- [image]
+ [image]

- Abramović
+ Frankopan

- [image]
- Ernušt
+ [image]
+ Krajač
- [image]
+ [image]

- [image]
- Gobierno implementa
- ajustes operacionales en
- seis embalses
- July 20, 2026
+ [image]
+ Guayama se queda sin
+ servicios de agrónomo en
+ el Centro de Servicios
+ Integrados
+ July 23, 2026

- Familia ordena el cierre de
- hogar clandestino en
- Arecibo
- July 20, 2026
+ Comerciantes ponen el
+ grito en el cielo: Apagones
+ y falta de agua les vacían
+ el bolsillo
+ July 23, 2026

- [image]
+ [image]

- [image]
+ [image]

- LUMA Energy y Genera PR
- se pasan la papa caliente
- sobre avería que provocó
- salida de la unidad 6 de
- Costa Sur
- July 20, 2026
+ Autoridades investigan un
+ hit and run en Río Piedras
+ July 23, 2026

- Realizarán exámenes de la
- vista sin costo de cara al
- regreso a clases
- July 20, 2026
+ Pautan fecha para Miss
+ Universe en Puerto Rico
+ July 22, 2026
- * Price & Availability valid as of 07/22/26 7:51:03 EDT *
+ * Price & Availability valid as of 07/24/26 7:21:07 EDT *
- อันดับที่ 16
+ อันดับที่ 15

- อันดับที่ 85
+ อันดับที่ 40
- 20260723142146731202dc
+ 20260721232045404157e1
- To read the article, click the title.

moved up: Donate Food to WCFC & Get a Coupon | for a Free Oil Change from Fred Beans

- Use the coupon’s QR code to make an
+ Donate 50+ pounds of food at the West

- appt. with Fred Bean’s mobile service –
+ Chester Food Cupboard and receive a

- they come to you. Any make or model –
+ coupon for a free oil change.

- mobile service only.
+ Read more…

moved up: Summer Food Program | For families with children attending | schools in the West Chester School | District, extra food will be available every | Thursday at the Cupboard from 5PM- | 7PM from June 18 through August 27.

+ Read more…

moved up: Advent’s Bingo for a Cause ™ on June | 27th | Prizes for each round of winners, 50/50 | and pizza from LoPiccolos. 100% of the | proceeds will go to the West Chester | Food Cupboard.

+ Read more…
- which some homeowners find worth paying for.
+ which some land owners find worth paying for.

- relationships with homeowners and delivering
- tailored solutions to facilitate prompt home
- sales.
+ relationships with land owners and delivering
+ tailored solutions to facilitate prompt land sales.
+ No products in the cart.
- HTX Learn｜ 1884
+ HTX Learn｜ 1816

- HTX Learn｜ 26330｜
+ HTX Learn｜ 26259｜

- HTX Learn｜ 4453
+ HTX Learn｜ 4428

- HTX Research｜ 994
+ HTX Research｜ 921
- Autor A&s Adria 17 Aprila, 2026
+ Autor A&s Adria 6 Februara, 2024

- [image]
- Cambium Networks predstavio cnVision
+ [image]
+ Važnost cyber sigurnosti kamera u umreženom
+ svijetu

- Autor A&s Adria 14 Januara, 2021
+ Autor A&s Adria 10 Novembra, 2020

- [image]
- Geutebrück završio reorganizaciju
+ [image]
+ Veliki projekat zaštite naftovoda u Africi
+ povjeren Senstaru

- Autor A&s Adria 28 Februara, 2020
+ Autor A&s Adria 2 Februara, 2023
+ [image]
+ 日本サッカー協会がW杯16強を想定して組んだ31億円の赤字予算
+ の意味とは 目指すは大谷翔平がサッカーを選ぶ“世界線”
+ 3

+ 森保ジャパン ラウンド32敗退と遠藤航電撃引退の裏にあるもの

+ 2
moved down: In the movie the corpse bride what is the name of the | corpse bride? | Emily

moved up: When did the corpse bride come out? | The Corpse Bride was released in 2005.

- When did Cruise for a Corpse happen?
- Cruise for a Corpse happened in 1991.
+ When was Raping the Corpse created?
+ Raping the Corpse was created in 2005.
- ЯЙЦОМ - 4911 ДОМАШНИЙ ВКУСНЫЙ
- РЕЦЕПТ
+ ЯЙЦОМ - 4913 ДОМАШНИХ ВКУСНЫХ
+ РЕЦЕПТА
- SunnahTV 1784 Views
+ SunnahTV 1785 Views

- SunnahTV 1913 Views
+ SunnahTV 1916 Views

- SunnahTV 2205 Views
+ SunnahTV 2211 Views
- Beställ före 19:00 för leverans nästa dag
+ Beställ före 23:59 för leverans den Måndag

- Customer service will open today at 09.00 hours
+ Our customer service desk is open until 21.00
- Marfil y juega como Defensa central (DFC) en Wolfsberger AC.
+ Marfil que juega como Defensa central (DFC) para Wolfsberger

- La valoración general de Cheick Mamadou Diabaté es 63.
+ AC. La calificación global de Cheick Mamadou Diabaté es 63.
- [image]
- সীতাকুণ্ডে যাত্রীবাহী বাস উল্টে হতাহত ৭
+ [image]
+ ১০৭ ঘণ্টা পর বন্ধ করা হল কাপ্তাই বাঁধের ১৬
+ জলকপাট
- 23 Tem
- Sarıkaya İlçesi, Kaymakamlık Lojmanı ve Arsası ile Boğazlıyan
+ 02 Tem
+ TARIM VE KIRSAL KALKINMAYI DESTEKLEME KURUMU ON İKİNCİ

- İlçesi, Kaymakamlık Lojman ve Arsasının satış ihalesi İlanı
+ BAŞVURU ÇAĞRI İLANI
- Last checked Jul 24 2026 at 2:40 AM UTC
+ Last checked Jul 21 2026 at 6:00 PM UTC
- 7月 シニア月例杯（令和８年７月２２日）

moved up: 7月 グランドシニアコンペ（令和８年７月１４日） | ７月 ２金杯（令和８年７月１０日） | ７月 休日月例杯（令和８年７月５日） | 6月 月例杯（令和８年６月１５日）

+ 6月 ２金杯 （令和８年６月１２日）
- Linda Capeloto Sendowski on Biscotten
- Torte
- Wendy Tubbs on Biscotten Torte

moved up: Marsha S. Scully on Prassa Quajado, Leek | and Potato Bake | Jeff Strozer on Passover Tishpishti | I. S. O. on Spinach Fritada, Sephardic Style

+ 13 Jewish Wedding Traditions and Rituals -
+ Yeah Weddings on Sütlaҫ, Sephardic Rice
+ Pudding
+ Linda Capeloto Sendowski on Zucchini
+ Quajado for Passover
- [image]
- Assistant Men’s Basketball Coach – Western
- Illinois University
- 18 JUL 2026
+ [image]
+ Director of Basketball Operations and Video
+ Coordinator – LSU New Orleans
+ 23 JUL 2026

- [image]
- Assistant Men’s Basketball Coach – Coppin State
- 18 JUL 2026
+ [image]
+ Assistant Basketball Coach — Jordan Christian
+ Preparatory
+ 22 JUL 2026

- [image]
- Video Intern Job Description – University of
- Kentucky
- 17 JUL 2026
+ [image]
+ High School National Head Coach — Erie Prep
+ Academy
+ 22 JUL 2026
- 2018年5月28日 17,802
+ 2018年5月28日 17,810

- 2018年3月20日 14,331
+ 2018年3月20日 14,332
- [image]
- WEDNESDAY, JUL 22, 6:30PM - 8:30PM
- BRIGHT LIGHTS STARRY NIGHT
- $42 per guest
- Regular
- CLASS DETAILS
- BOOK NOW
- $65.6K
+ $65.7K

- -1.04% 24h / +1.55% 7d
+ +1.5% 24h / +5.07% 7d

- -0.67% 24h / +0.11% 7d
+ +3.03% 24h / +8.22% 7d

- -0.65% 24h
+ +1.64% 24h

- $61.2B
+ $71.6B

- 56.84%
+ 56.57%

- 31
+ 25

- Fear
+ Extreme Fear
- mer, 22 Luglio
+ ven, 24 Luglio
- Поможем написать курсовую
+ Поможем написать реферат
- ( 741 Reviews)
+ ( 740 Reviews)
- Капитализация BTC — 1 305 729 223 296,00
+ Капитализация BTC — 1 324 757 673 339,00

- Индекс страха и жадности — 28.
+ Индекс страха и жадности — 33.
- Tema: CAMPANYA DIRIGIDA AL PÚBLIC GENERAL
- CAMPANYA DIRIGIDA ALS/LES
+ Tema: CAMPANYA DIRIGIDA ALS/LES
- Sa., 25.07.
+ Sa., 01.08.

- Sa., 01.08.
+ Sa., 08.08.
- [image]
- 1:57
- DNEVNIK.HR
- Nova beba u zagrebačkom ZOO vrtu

WHAT THE TASK REQUIRES →
The required output is every line above from the one with "- Beställ före 19:00 för leverans nästa dag" down to the one with "- Marfil y juega", restated word for word, ends included.

TASK RESPONSE →
- Beställ före 19:00 för leverans nästa dag
+ Beställ före 23:59 för leverans den Måndag

- Customer service will open today at 09.00 hours
+ Our customer service desk is open until 21.00
- Marfil y juega como Defensa central (DFC) en Wolfsberger AC.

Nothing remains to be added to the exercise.